The MAX2 analyses followed the same workflow, with the exception that the optimal PartitionFinder scheme was for each codon position to have its own GTR + I + G model; searches for the best tree were performed from 10 different random addition starting trees, and 720 bootstrap searches were performed (each from two different random addition starting trees). Three sequences from 1KP accessions known to have contamination issues were pruned from the annotated tree using the Analyses of Phylogenetics and Evolution (APE) package in R [61, 62] prior to the preparation of Fig. 9.

Assessing tree robustness

We performed multiple analyses to test the robustness of our phylogenetic reconstructions, particularly the placement of KAI2B from liverworts and KAI2E/F from mosses within the DDK clade. Firstly, we removed each DDK clade from the alignment in turn, and re-ran the phylogenetic analysis in PhyML (Additional file 4). The 10 recovered trees have four commonalities: (1) KAI2B is always placed in the eu-KAI2 lineage (except in the ‘No KAI2’ tree), (2) the rest of the DDK clade is always stably grouped together (although there are some variations in the exact branching order within the clade), (3) the relative position of KAI2E/F is completely invariant (except in the ‘No KAI2E/F’ tree and (4) all of the trees place the eu-KAI2 lineage as a grade leading to the DDK clade. This latter point demonstrates that none of these trees are plausible in themselves, since the angiosperm eu-KAI2 clade is placed as a sister clade to the DDK clade containing moss, lycophyte, monilophyte, gymnosperms and angiosperm sequences. Secondly, we ran the analysis on an alignment cut down to match that of [23], using additional RbsQ (bacterial sigma factors with similarity to D14/KAI2 proteins) sequences identified in that study. If we rooted the resulting tree with RbsQ sequences, we observed the same basic topology as in [23]. However, if we rooted with Selaginella moellendorffii KAI2, we obtained the same basic topology as in our main analyses, albeit with RbsQ as an in-group in the DDK lineage. Our analysis is thus congruent with the previous analysis in [23].

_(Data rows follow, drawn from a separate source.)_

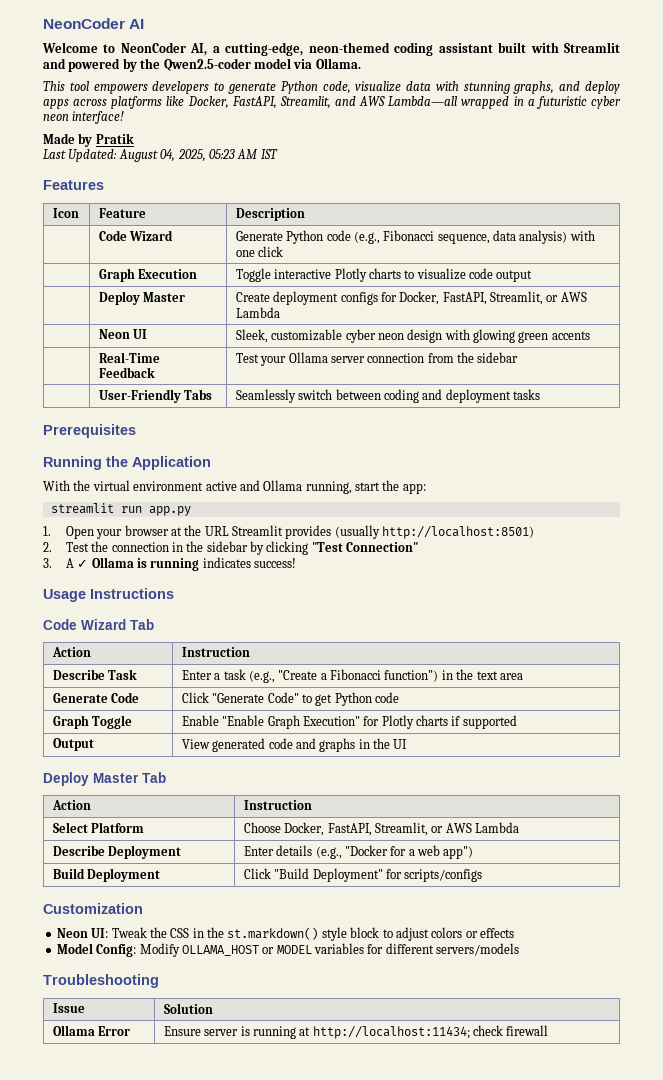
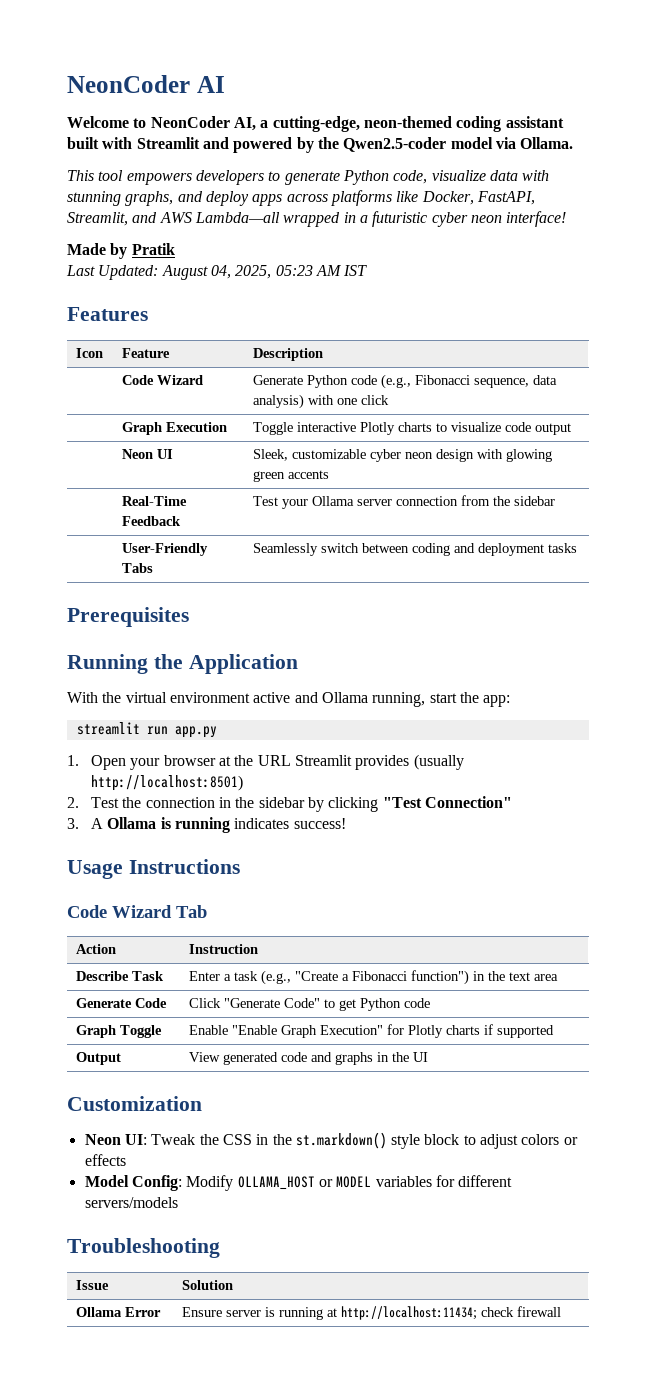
- | Deploy Master | Create deployment configs for Docker, FastAPI, Streamlit, or AWS Lambda
- 3. A ✓ Ollama is running indicates success!
+ 3. A Ollama is running indicates success!
- Deploy Master Tab
- Action | Instruction
- Select Platform | Choose Docker, FastAPI, Streamlit, or AWS Lambda
- Describe Deployment | Enter details (e.g., "Docker for a web app")
- Build Deployment | Click "Build Deployment" for scripts/configs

Protein homology modelling

KAI2 and DDK sequences were modelled using the SWISSMODEL server (http://swissmodel.expasy.org) [63] based on the ClustalW multiple sequence alignment of KAI2 and DDK sequences as described earlier in this manuscript. No further manipulation of the alignment was performed. Numerous KAI2 crystal structures were available for use as a model template [50, 6466]; however, we chose the karrikin-bound A. thaliana structure (Protein Data Bank (PDB) code 4JYM) [50] as it was the most informative for probing the regions of the protein involved in ligand interaction. Modelled sequences share 37–71% sequence identity with A. thaliana KAI2 as computed by BioEdit [54] (Additional file 9). Protein structure and homology model figures were generated with PyMOL [67]. Cavities within homology models were visualized using surface mode on the setting ’Cavities & Pockets (Culled)’ within PyMOL. Volume calculations were performed using the Computed Atlas of Surface Topography of proteins (CASTp) protein server [68] using a probe radius of 1.4 Å. Initial calculations of volume misleadingly included regions of the surface of the protein adjacent to the cavity opening. This problem was circumvented by artificially blocking the cavity opening with a free alanine residue which was not covalently attached to the protein molecule. This alanine was placed in the same xyz coordinates for all superposed homology models and crystal structures.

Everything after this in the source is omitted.